▶ What is needed
Whenever a line in the data below includes the string "none", copy it out.
┌─ Data for processing
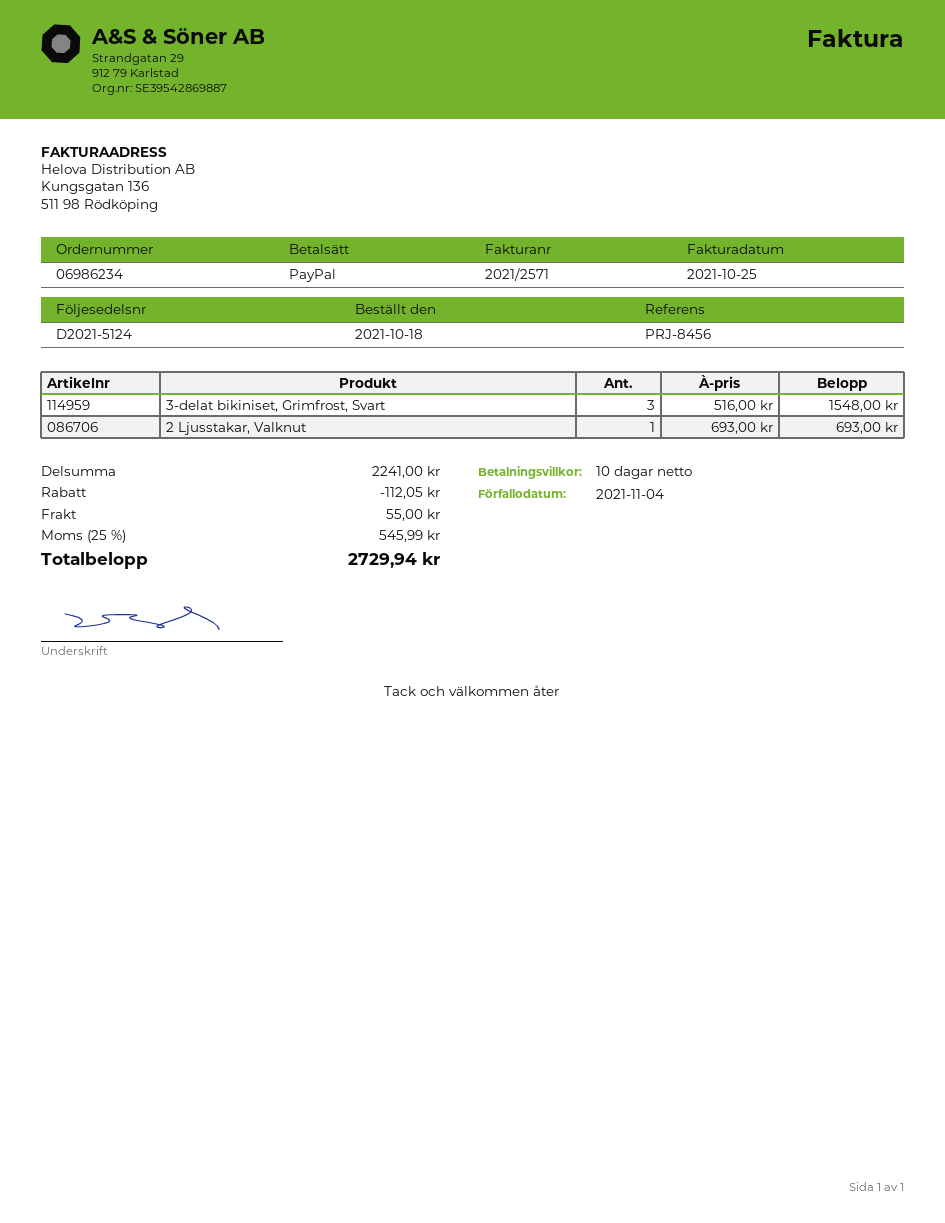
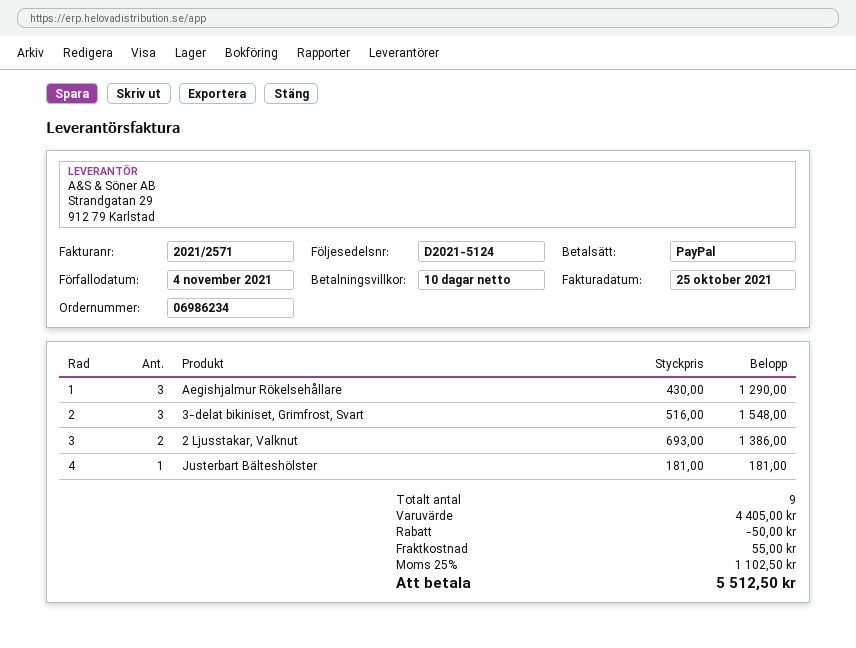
2 Ljusstakar, Valknut: 1 x 693.00 = 693.00 -> 2 x 693.00 = 1386.00
Aegishjalmur Rökelsehållare: none -> 3 x 430.00 = 1290.00
Justerbart Bälteshölster: none -> 1 x 181.00 = 181.00
subtotal: 2241.00 -> 4405.00
discount: 112.05 -> 50.00
tax: 25% = 545.99 -> 25% = 1102.50
total: 2729.94 -> 5512.50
└─
▶ Task solution
Aegishjalmur Rökelsehållare: none -> 3 x 430.00 = 1290.00
Justerbart Bälteshölster: none -> 1 x 181.00 = 181.00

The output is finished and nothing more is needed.